Brief bio sketch

Lloyd Haft (1946- ) was born in Sheboygan, Wisconsin USA and lived as a boy in Wisconsin, Louisiana and Kansas. In 1968 he graduated from Harvard College and went to Leiden, The Netherlands for graduate study in Chinese (M. A. 1973, Ph. D. 1981). From 1973 to 2004 he taught Chinese language and literature, mostly poetry, at Leiden. His sinological publications include Pien Chih-lin: A Study in Modern Chinese Poetry (1983/2011; published in Chinese translation as 发现卞之琳: 一位西方学者的探索之旅 in 2010) and A Guide to Chinese Literature (with Wilt Idema, 1997). His liberal modern Dutch reading of Laozi's Daode jing was published as Lau-tze's vele wegen by Synthese in September 2017. His newest books in English are translations: Herman Gorter: Selected Poems (Arimei Books, 2021), Zhou Mengdie: 41 Poems (Azoth Books, 2022), and Totally White Room (Poems by Gerrit Kouwenaar, Holland Park Press, 2023). He has translated extensively into English from the Dutch of Herman Gorter, Gerrit Kouwenaar, and Willem Hussem, and from the Chinese of various poets including Lo Fu, Yang Lingye, Bian Zhilin and Zhou Mengdie.
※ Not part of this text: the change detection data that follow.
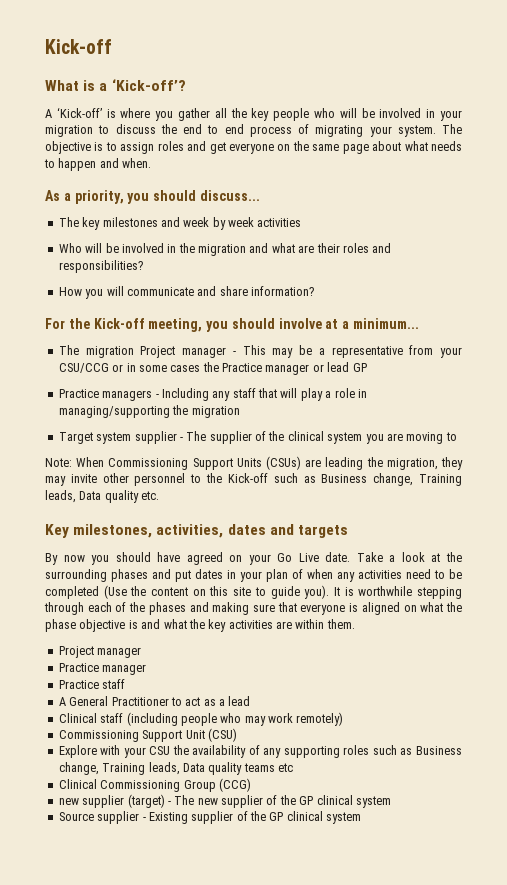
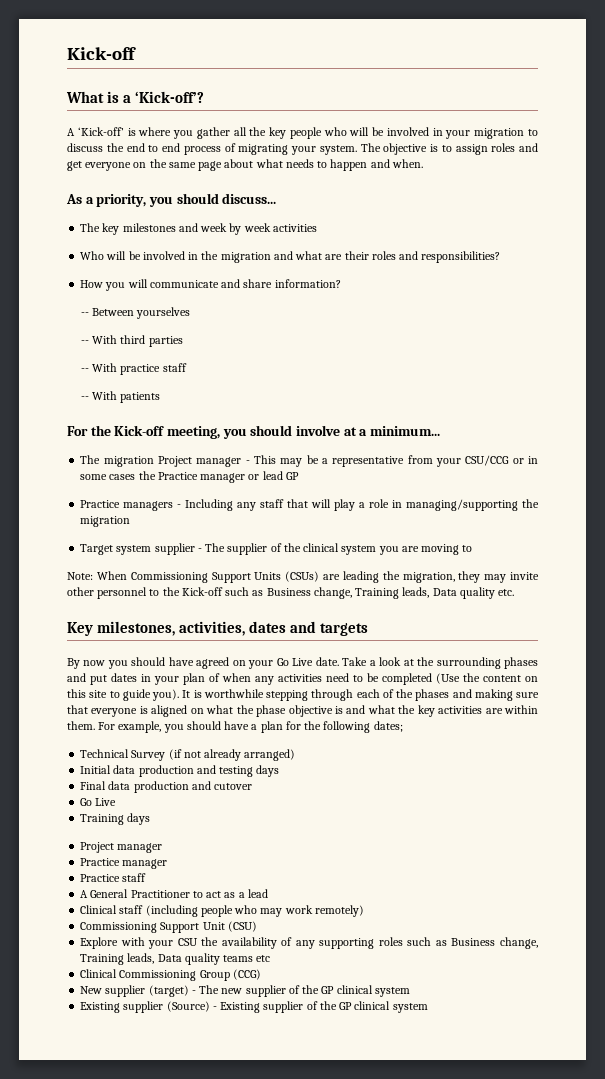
(314, 291) none -> [80,307,191,319] [80,335,183,347] [80,363,187,375] [80,391,161,403] // -- Between yourselves // -- With third parties // -- With practice staff // -- With patients
(355, 624) none -> [98,721,403,733] [80,749,296,761] [80,765,280,777] [80,781,253,793] [80,798,117,806] [80,813,151,825] For example, you should have a plan for the following dates; // Technical Survey (if not already arranged) // Initial data production and testing days // Final data production and cutover // Go Live // Training days
[58,798,79,805] new -> [80,986,103,994] New
[58,811,140,824] Source supplier -> [80,1001,210,1013] Existing supplier (Source)

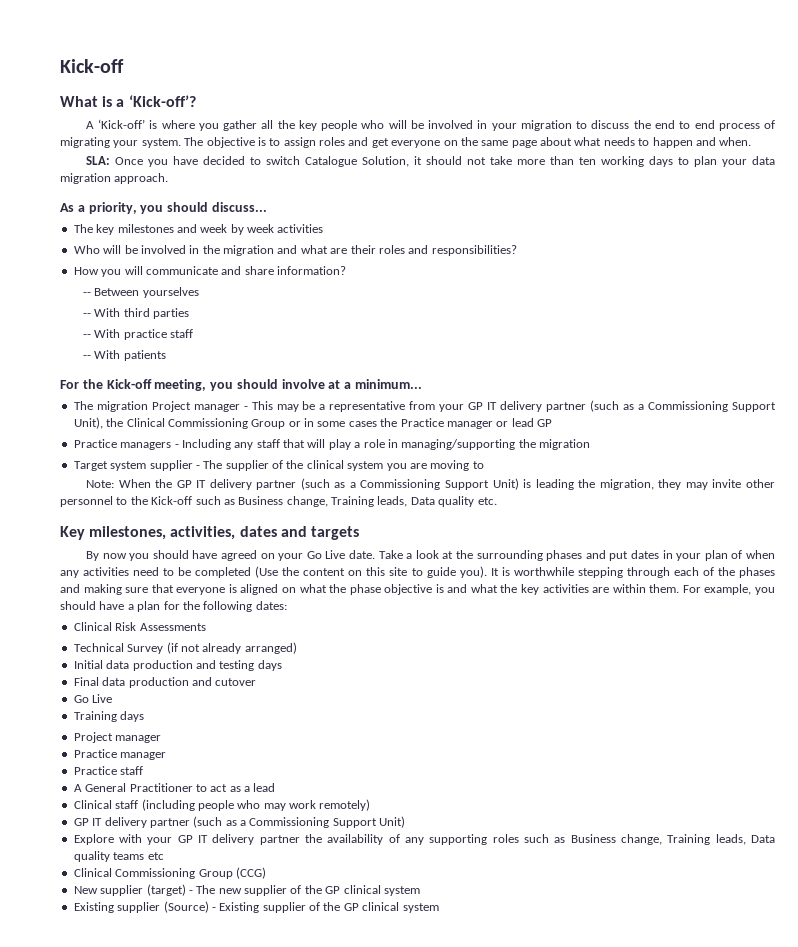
(423, 163) none -> [85,156,775,167] [60,173,169,184] // SLA: Once you have decided to switch Catalogue Solution, it should not take more than ten working days to plan your data migration approach.
[465,455,510,466] CSU/CCG -> [468,400,776,412] [73,417,286,429] GP IT delivery partner (such as a Commissioning Support Unit), the Clinical Commissioning Group
[130,571,341,583] Commissioning Support Units (CSUs) are -> [155,478,532,490] the GP IT delivery partner (such as a Commissioning Support Unit) is
[373,721,403,732] dates; -> [255,601,287,610] [73,622,206,631] dates: // Clinical Risk Assessments
[80,921,257,933] Commissioning Support Unit (CSU) -> [73,816,406,828] GP IT delivery partner (such as a Commissioning Support Unit)
[177,938,198,946] CSU -> [177,834,300,845] GP IT delivery partner

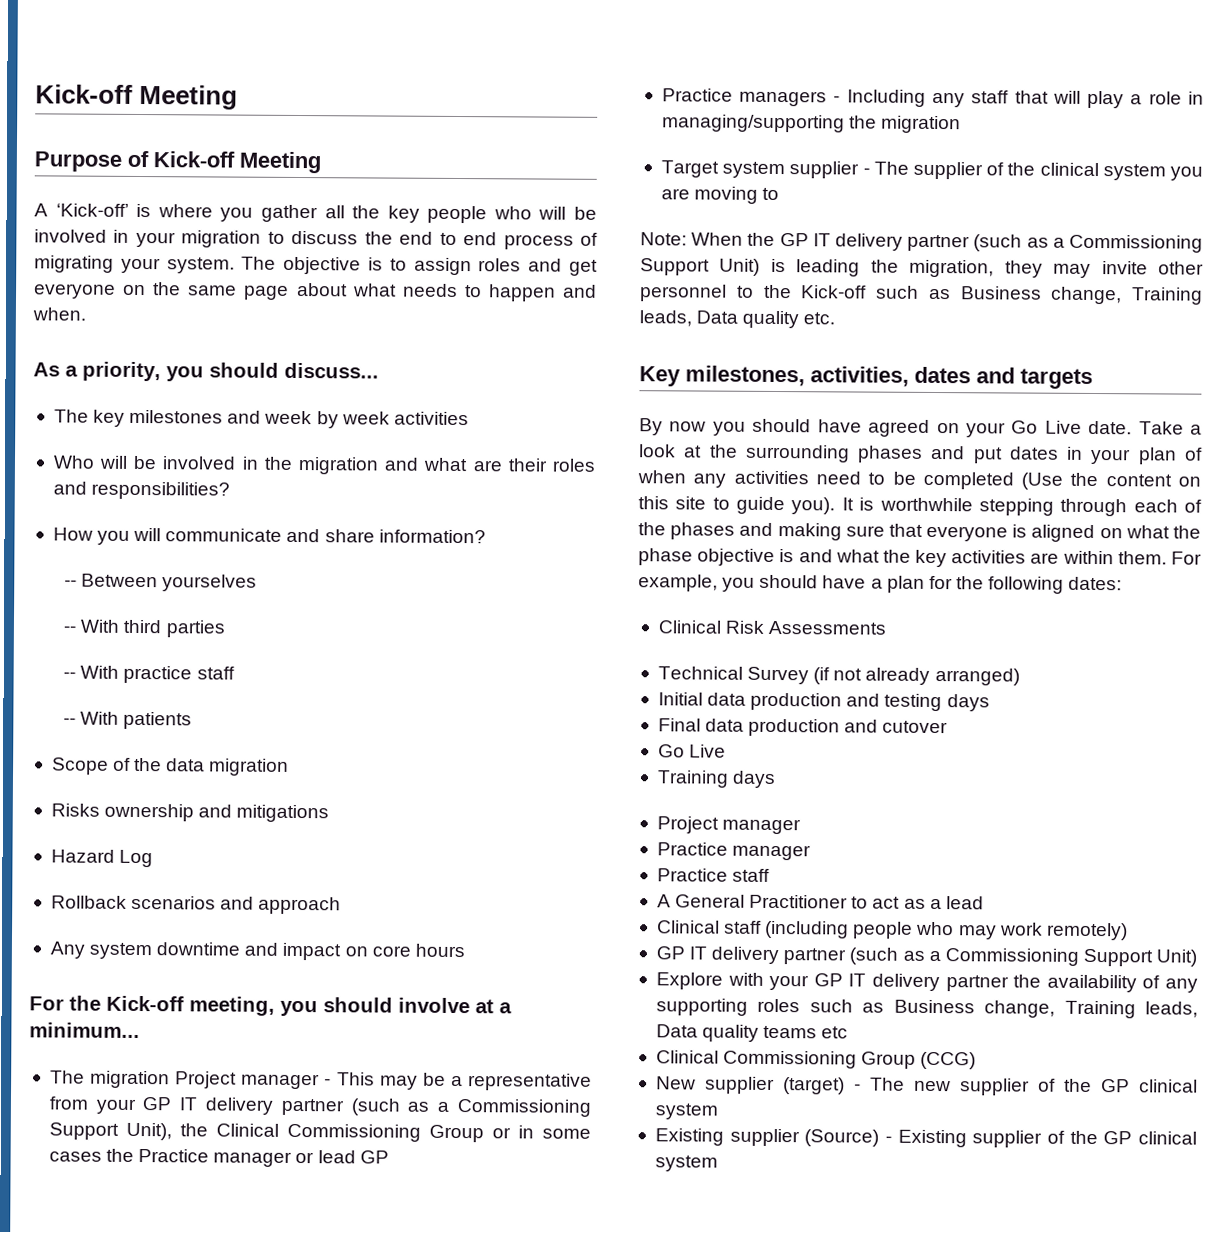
[60,59,124,73] [60,95,196,107] Kick-off // What is a ‘Kick-off’? -> [35,84,239,110] [34,150,321,174] Kick-off Meeting // Purpose of Kick-off Meeting
[85,156,775,167] [60,173,169,184] // SLA: Once you have decided to switch Catalogue Solution, it should not take more than ten working days to plan your data migration approach. -> (86, 314) none
(166, 355) none -> [51,757,290,776] [50,803,330,823] [50,849,154,868] [50,895,342,915] [49,941,465,961] // Scope of the data migration // Risks ownership and mitigations // Hazard Log // Rollback scenarios and approach // Any system downtime and impact on core hours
Since the 1980s he has also been active as a poet writing in Dutch and English. He was awarded the Jan Campert Prize for his 1993 bilingual volume Atlantis and the Ida Gerhardt Prize for his 2003 Dutch free-verse readings of the Psalms (republished by Uitgeverij Vesuvius in 2011). His newest books of poetry in Dutch are Intocht (Introit) and Beluisteringen (Soundings), published by Uitgeverij Van Warven in November 2023.



After early retirement in 2004, for a number of years Lloyd Haft spent much of his time in Taiwan with his wife Katie Su. In June 2019 he was named a Distinguished Alumnus of National Taiwan Normal University. In addition to writing and translating, his interests include Song-dynasty philosophy and tai chi. For many years he sang in the choir of a Roman Catholic church of the Eastern Rite in The Hague.



Monday, January 24, 2011

New Testament Poems (8-15)

by Lloyd Haft


(8) [Matthew 16: 13-19; John 2: 14-21]

Who shall we say it is
we are becoming?
a witness only?
reborn only,
living again the life a dead one did?
Can flesh and blood believe they are
the longed-for, the awaited?

And after all the years the temple’s waited –
who could see the body
standing here and resurrected
that sold itself so long,
paraded here in hoofs and pigeon wings?




(9) [Luke 10: 17-20; Matthew 18: 12-14]

Better than scaring devils out of heaven,
stronger than stamping poison bugs to earth
is knowing our becoming,
even if it’s devils,
beetles we’ve become.

Slowly as the ugliest
of what’s along with us
we go.
Nothing stays beyond us
where the mountain’s under us.



(10) [Mark 10: 32-34]

Ever going, bound for the city of peace, comes
the human, the child.
Threading the way through chasers,
hecklers
following and faulting from behind.
They’d put the child behind them,
make it tarry, talk.
They’d love to see this baby dead.




(11) [Matthew 21: 23-27]

Ever the heckler’s question –
out of whom, and in whose name
the one we are is coming?
(Every answer asks again.)
When those who went before us stood
between the waves and prophesied
the child was yet to come –
did heaven hear their hope?
did earth?
And yet the hope,
the flow comes on.




(12) [Matthew 23: 37-39]

Not in the heavy shadows
of a peace that cannot waken
comes the one we are becoming.
We come in longing’s name –
the only one that still will sound
where all the walls are gone.




(13) [Matthew 26: 26-29; I Corinthians 11: 26]

The one we are becoming
takes us, holds us up
and broken as we are,
feeds us through all falling,
all becoming:
all of this is body.
One becoming breathes with us,
brimming, breaking over
into heart on heart that cups the blood,
eye on eye that sees,
bodies,
knows the one becoming.




(14) [Matthew 16:21]

Joined, bound to know,
to carry and to bear.
Held to the death that brings together
into the wider knowing we become.




(15) [Matthew 27: 51-53]

Out of the graves we stride wherever
the veil of the holy of holies
no longer holds –
no longer holds together.
It is together or it is no hold.
Together where they told us we were dead.
Where the one becoming breathes with us,
leaves the sky behind
and falls to us, arisers
in the richer, deeper vault,
our widening, our Now.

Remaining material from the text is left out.